• [TASK MATERIAL]

-.-.-

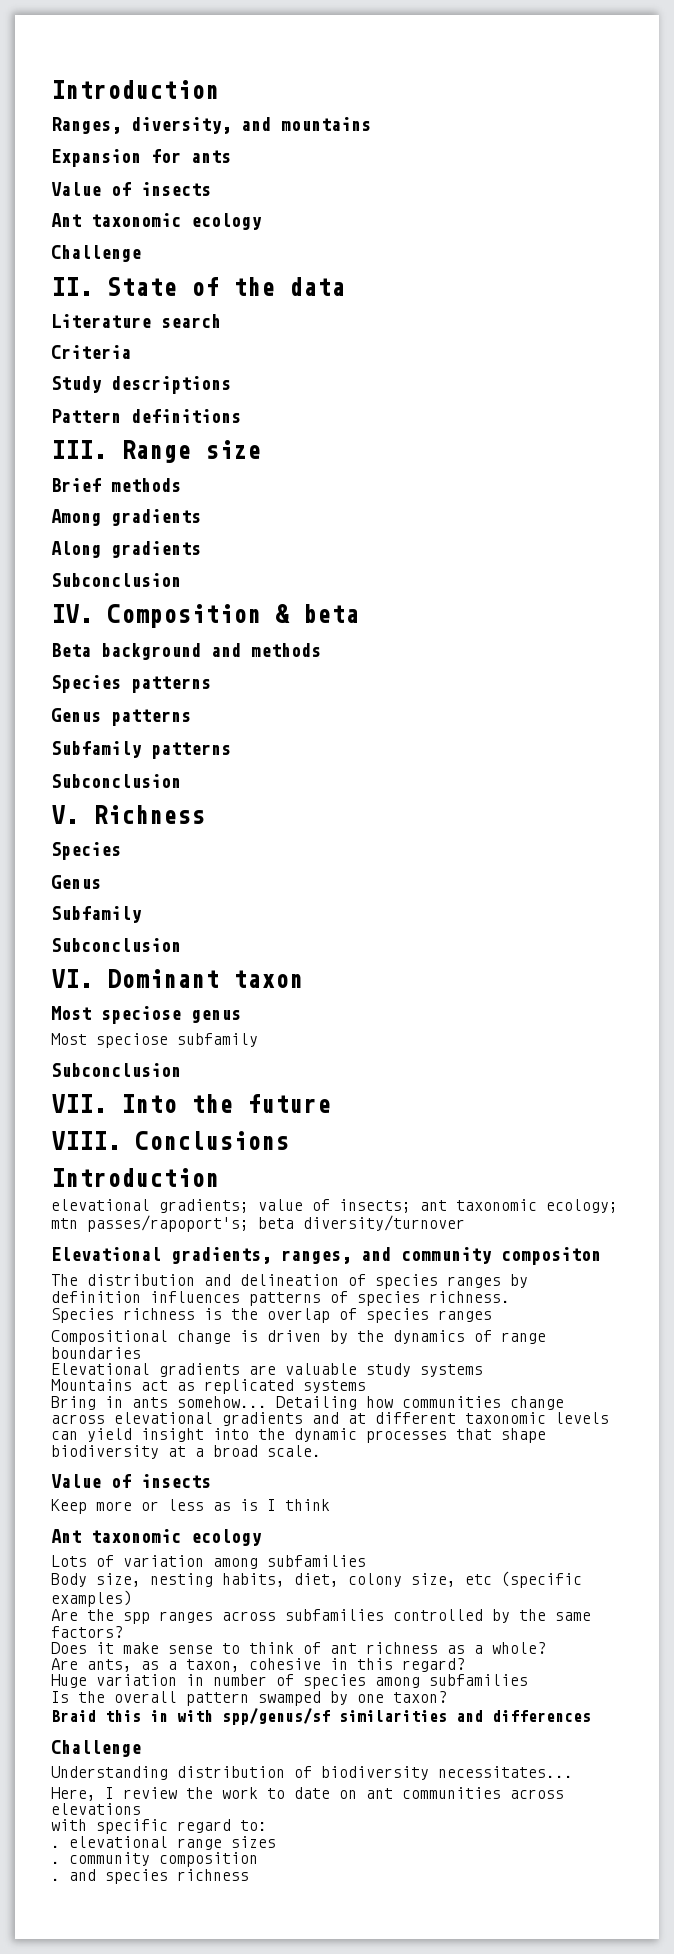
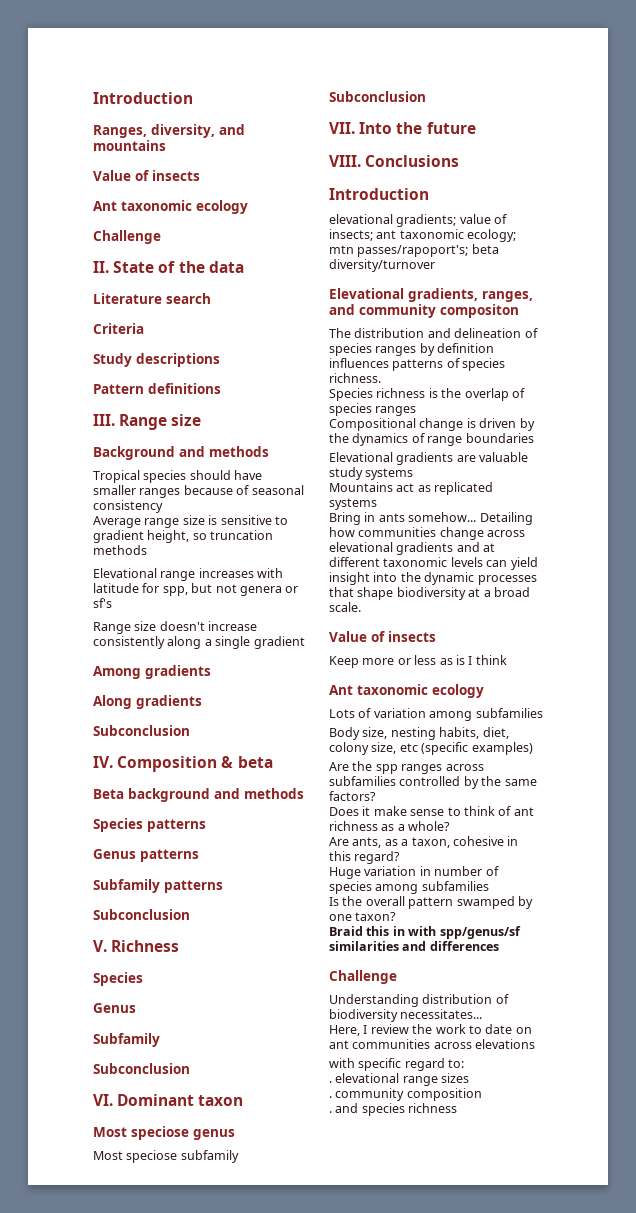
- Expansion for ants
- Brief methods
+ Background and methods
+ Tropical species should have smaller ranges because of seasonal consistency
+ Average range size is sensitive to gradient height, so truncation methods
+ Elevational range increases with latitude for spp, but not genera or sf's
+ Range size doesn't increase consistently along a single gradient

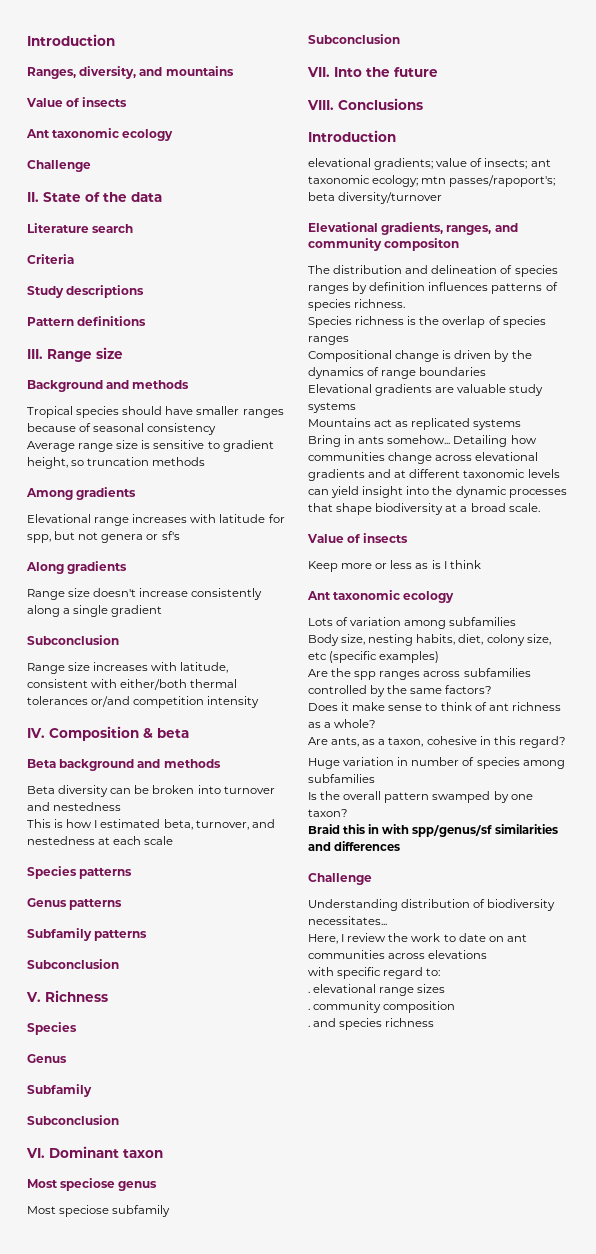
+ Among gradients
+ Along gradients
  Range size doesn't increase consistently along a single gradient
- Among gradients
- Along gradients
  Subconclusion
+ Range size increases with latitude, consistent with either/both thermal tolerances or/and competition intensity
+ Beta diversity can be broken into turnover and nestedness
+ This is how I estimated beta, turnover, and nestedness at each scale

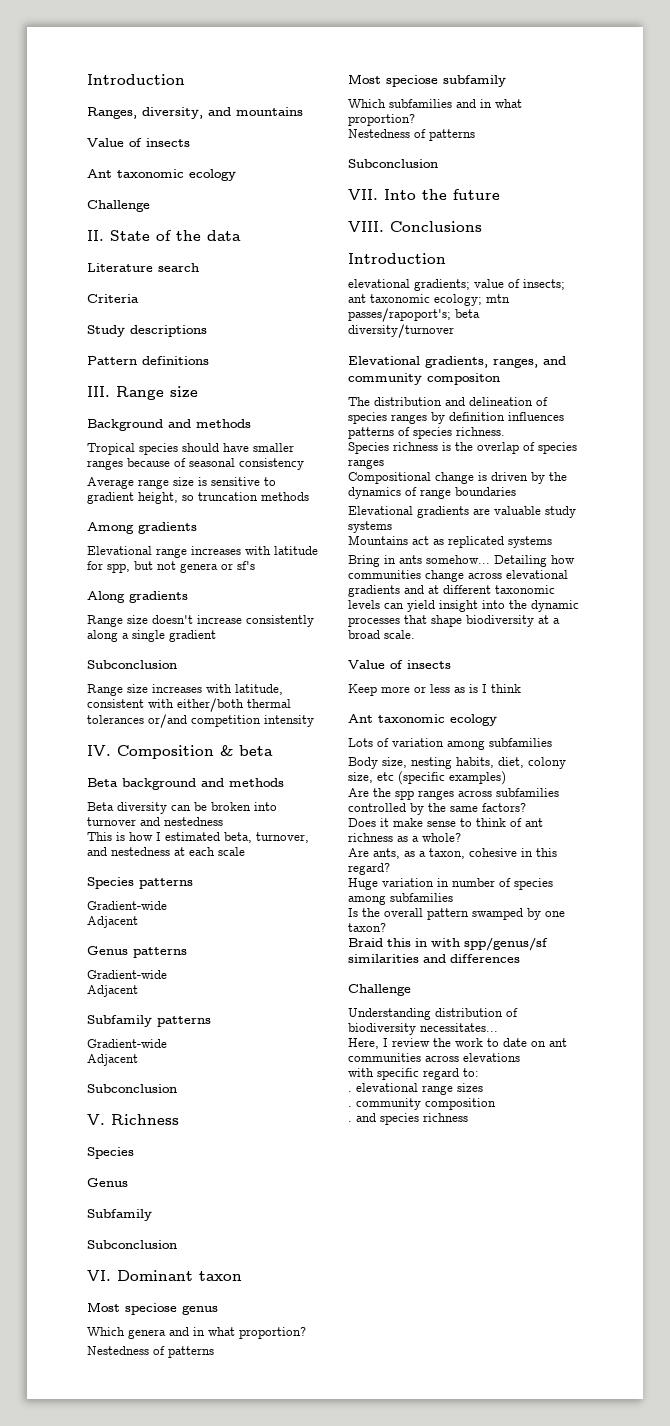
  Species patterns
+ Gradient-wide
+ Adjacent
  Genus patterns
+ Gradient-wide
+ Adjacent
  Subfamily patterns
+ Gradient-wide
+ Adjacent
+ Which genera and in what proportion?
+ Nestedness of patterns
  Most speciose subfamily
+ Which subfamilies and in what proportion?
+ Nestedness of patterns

-.-.-

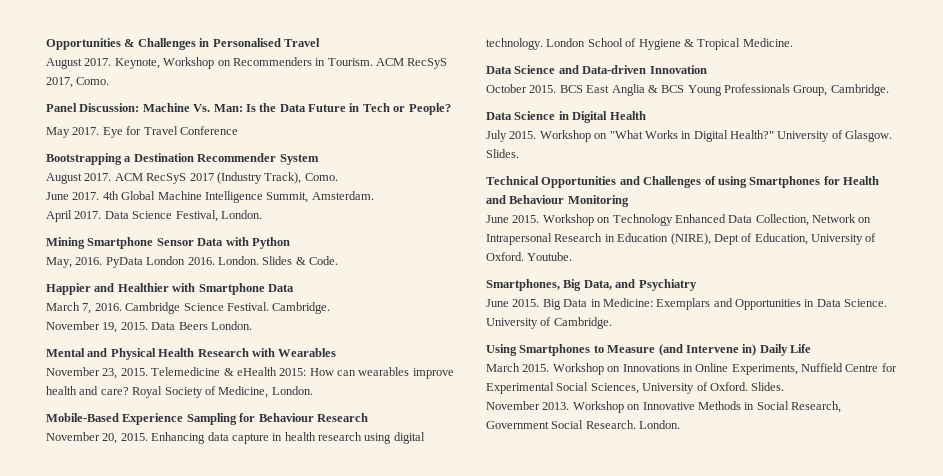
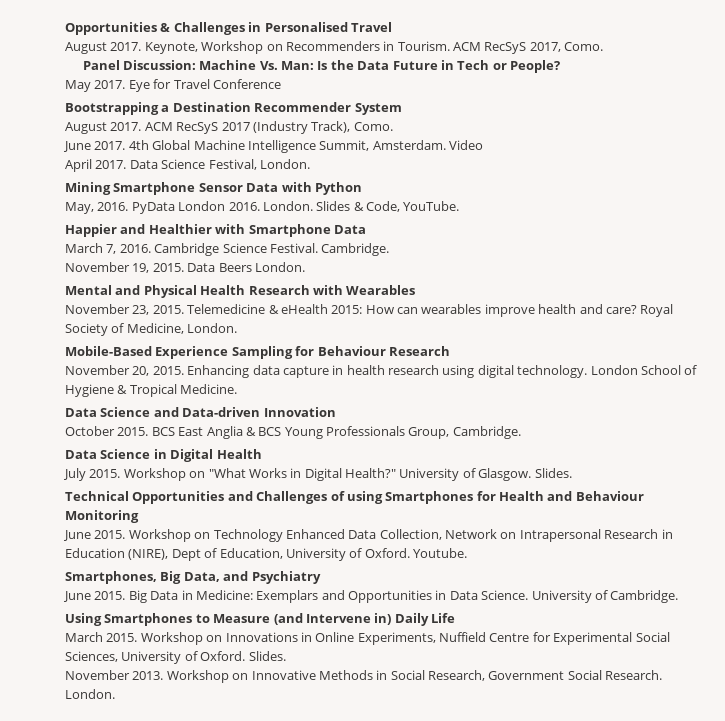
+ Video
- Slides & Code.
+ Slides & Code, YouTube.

-.-.-

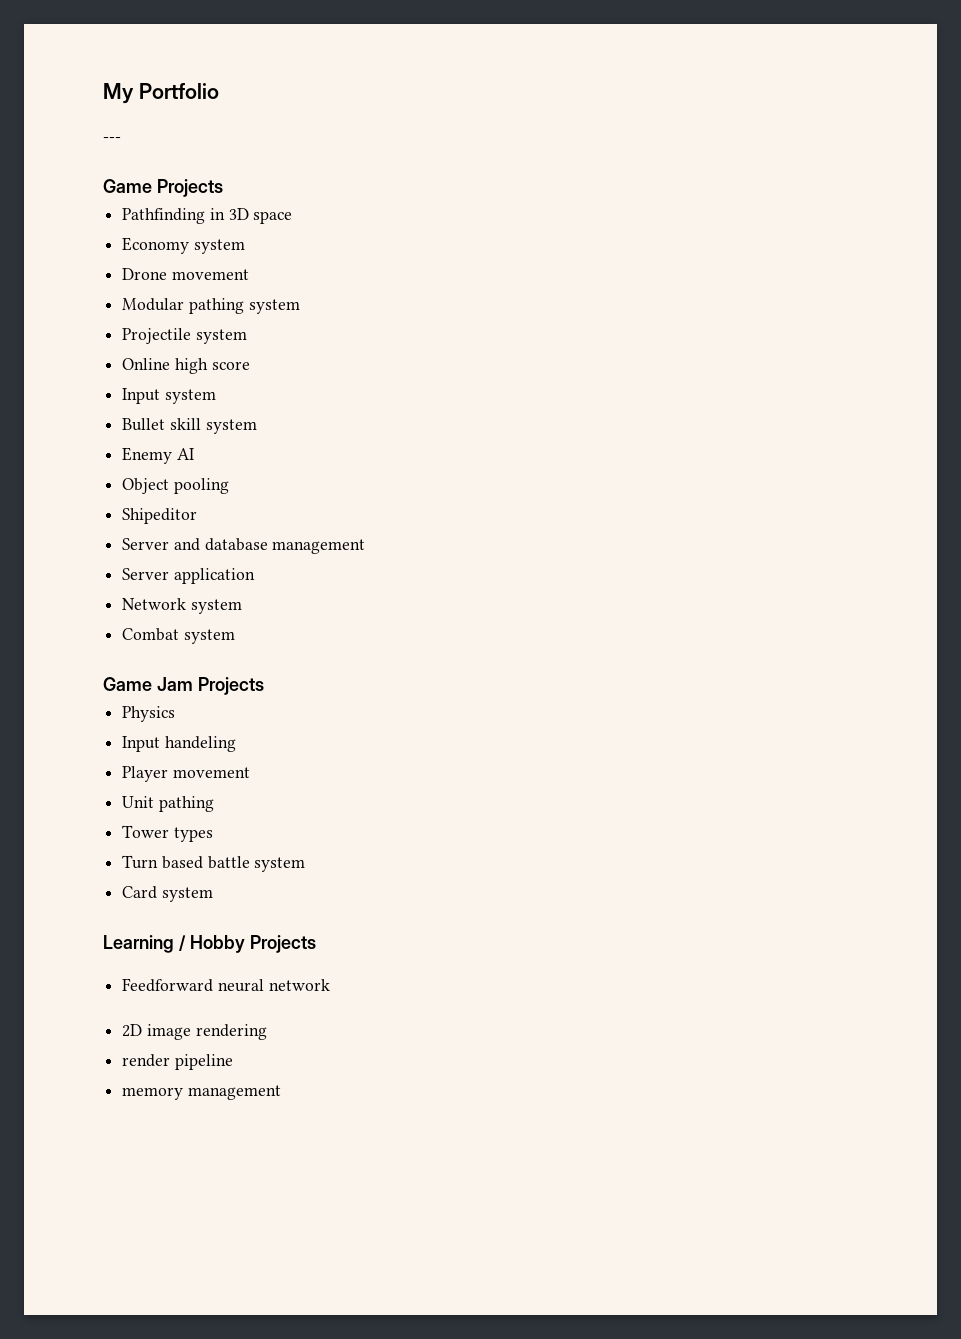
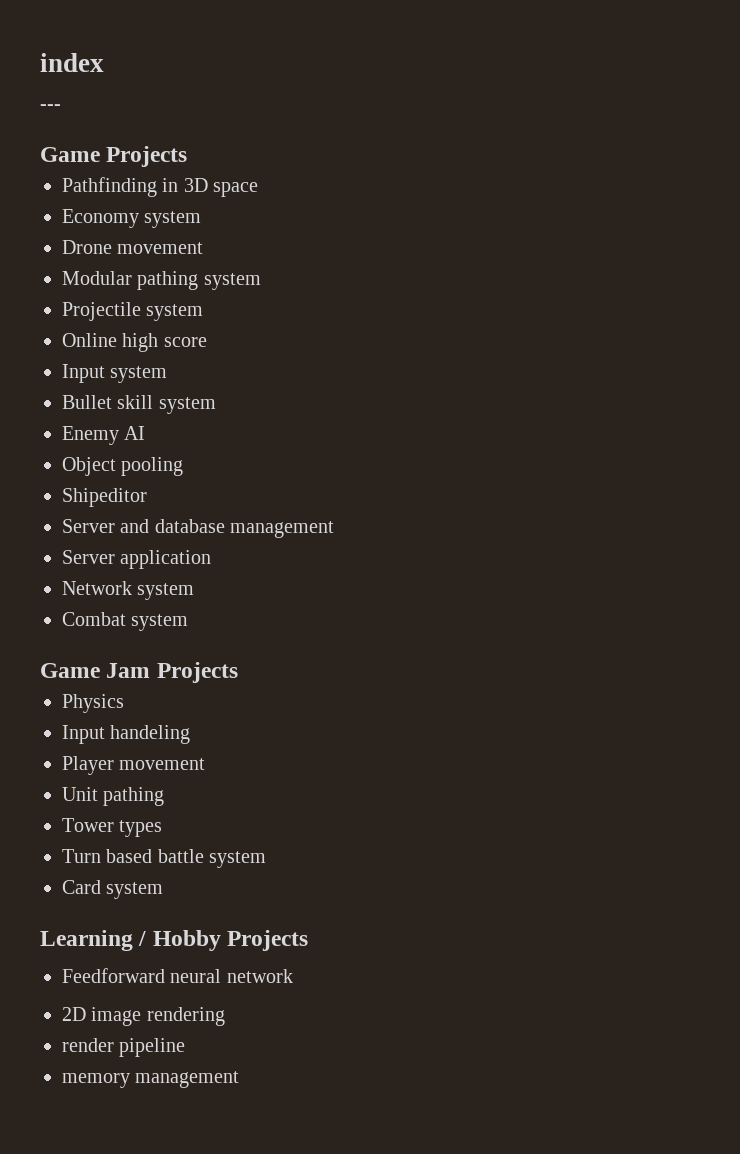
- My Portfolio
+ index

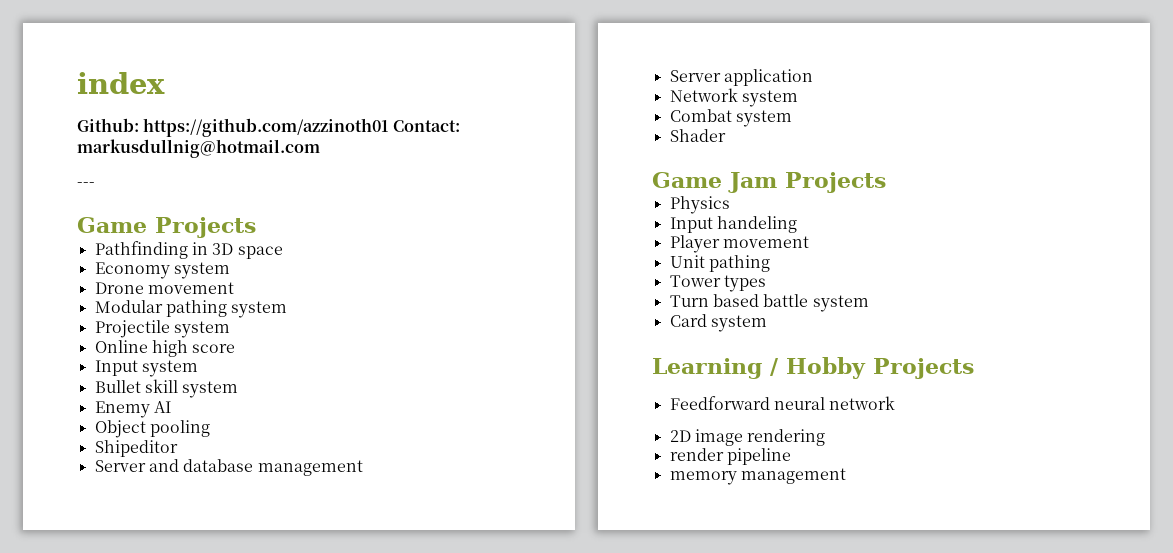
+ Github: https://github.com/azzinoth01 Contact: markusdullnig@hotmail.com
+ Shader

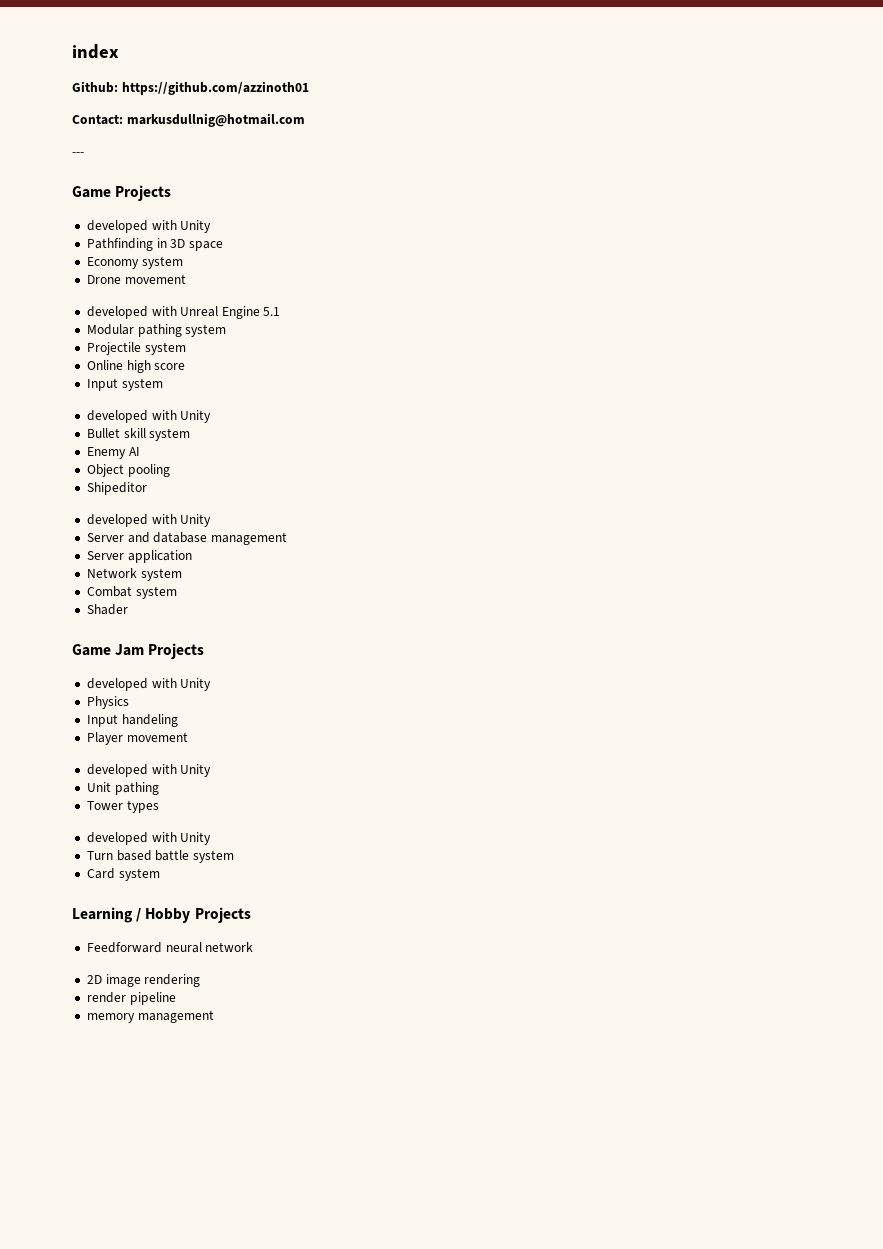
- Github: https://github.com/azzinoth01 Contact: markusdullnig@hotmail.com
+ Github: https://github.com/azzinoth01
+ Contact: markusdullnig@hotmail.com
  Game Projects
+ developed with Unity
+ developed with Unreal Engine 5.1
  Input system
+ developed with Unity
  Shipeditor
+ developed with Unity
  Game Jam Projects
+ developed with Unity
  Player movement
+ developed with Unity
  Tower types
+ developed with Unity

-.-.-

• [PROBLEM DESCRIPTION] Report each line above containing the string "Which".

• [RESPONSE BELOW]
+ Which genera and in what proportion?
+ Which subfamilies and in what proportion?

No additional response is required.